Archive | January 1, 2011

Happy New Year

It’s now 2011. I don’t know how this happened, but I can assume that since the 365 days of 2010 have run their course, it’s the next logical step.

Let this year see no war, no killing and a year that people learn to understand one another. Let the world be much more like our respective circles of accepting friends.

Already though, it looks as if the Ivory Coast will be plunged into an official Civil War barring any miracles from the Gbagbo camp.

2000-2010 continued a pattern of mass civilian death, destruction and instability of the 2oth century, and shows no signs of abatement. Meanwhile, the number of states that possess or are seeking nuclear weapons increases, virtually assuring the end of humanity on earth. Not a single nuclear state abandoned nuclear arms in the first decade of the 21st century, nor have their been any exemplary states in the pursuit of peace. Even a bastion of non-aggression like Japan showed signs of caving to the temptations of an expanded military and shows of strength by calling Article 9 into question back in 2005.

The American Empire further expanded in 2000-2010, with the occupations of Iraq and Afghanistan, and a host of new military installations worldwide. Never, in the history of the world has there been a military presence of a single state so geographically far-reaching.
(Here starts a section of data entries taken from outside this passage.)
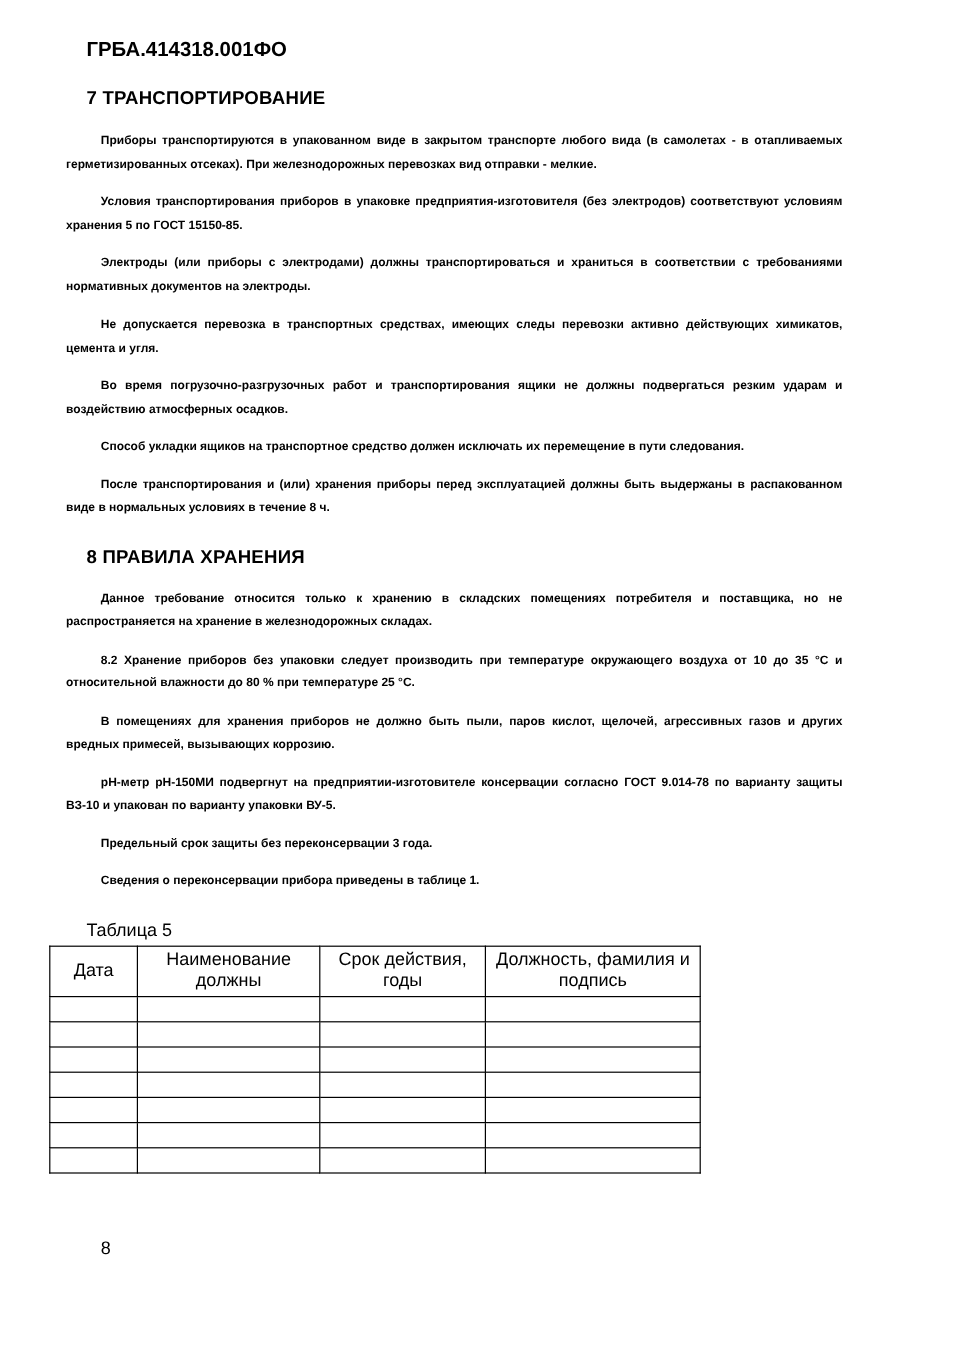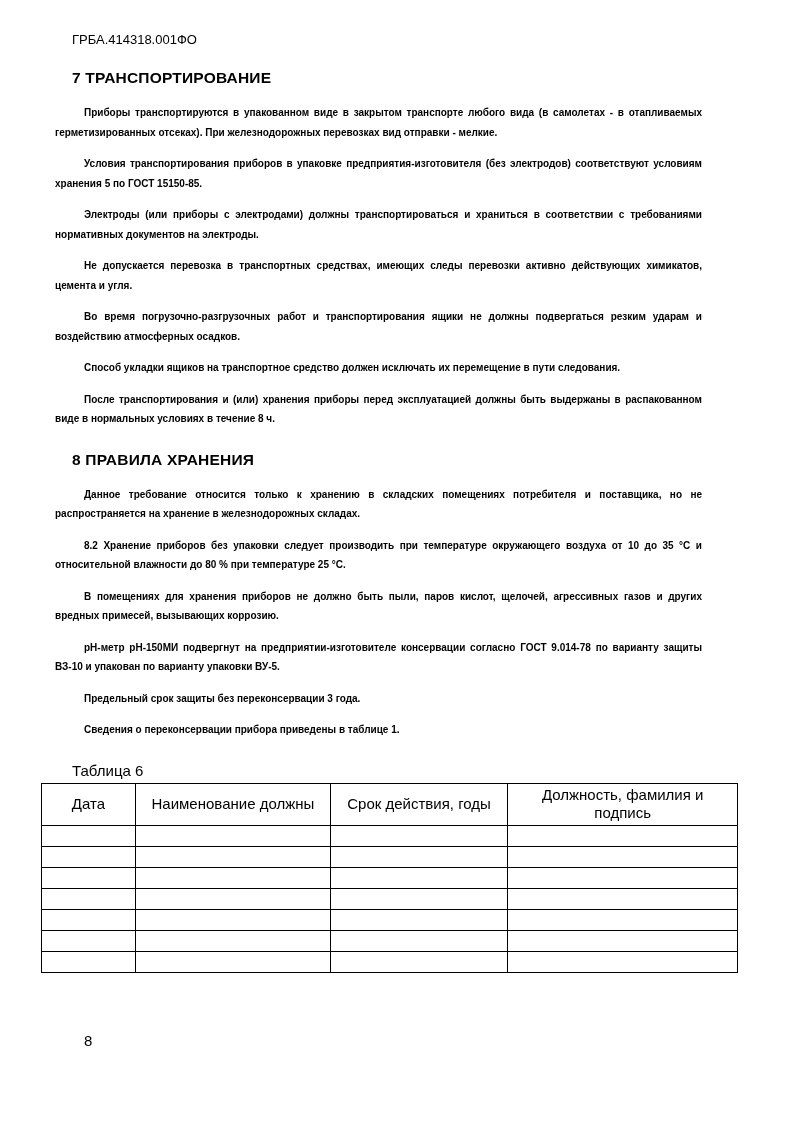--- a/index.html
+++ b/index.html
@@ -20,8 +20,8 @@
     overflow: hidden;
   }
   .doc-code {
-    font-size: 13px;
-    font-weight: normal;
+    font-size: 17px;
+    font-weight: bold;
     margin: 0 0 0 29px;
     padding-top: 2px;
   }

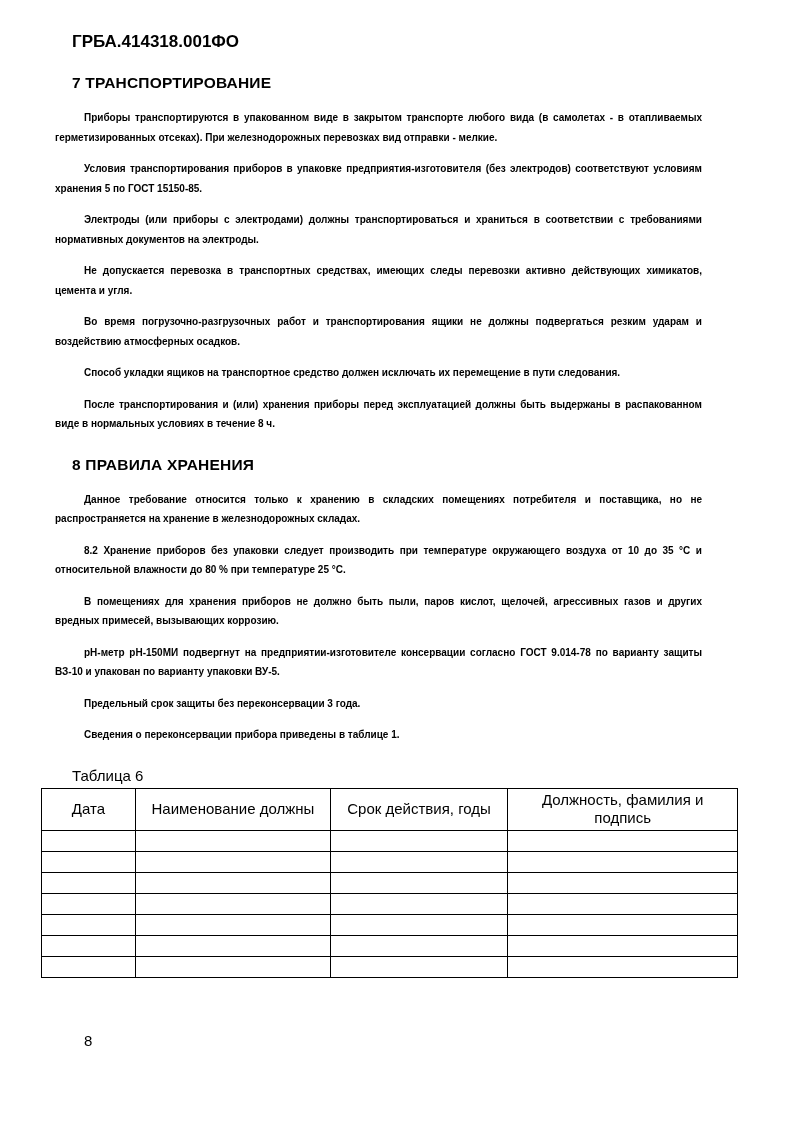--- a/index.html
+++ b/index.html
@@ -104,7 +104,7 @@
       <p class="para">Сведения о переконсервации прибора приведены в таблице 1.</p>
     </div>
 
-  <div class="table-caption">Таблица 6</div>
+  <div class="table-caption">Таблица 5</div>
 
   <table class="req-table">
     <colgroup>

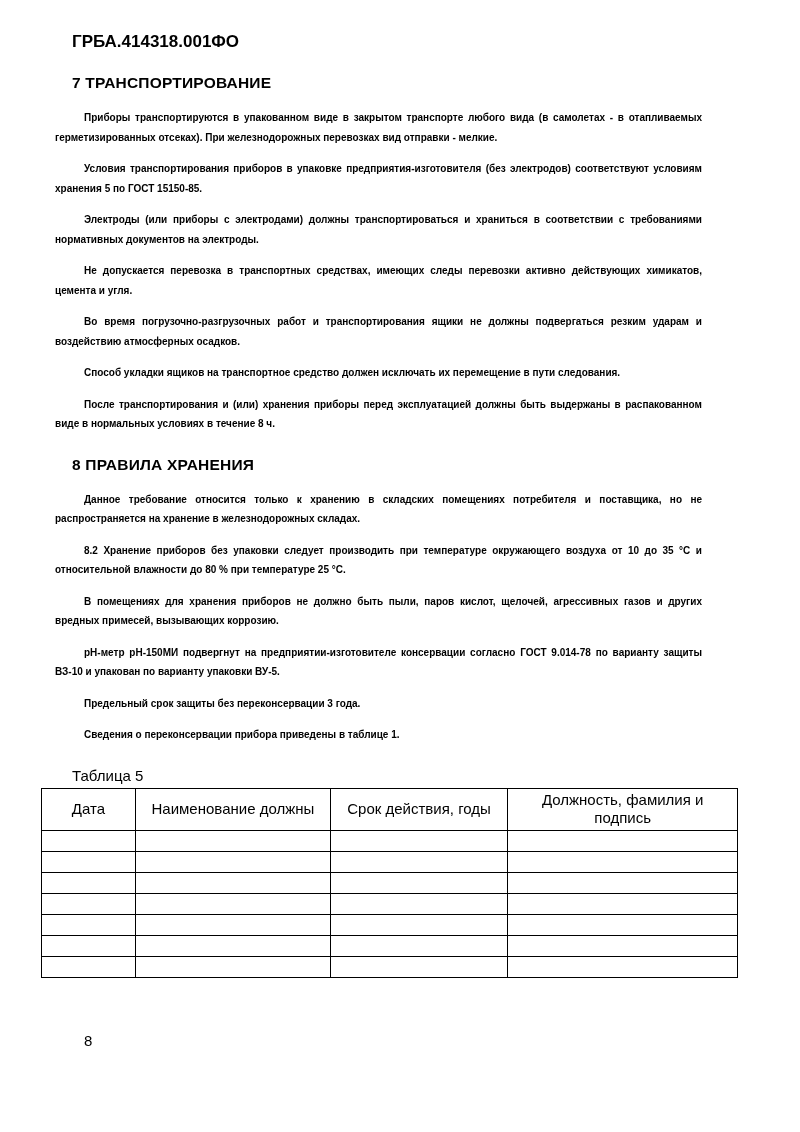--- a/index.html
+++ b/index.html
@@ -48,7 +48,7 @@
   }
   table.req-table {
     border-collapse: collapse;
-    width: 697px;
+    width: 543px;
     margin-left: -2px;
     table-layout: fixed;
   }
Meanwhile, an economically expanding China stands at a cross-roads of forced expansion or regional peace, raising specters of WWII with a recent row with Japan, over a small set of islands off the coast of Taiwan.

American government and business continues to export it’s problems elsewhere, allowing it’s citizens to live in an artificial peace akin to the idyllic beaches of Israel, or the walled, privately protected compounds of privileged South Africans. In 2010 America, it’s hard to even imagine that we are fighting two major wars, and standing on the precipice of several others. Granted, economic problems throughout the first decade rocked even the average citizen, but there is little awareness of the larger context of these shocks and even less political will to right the wrongs of a dangerously fractured American government.

Let 2011-2020 be a quiet decade for the sake of all of us.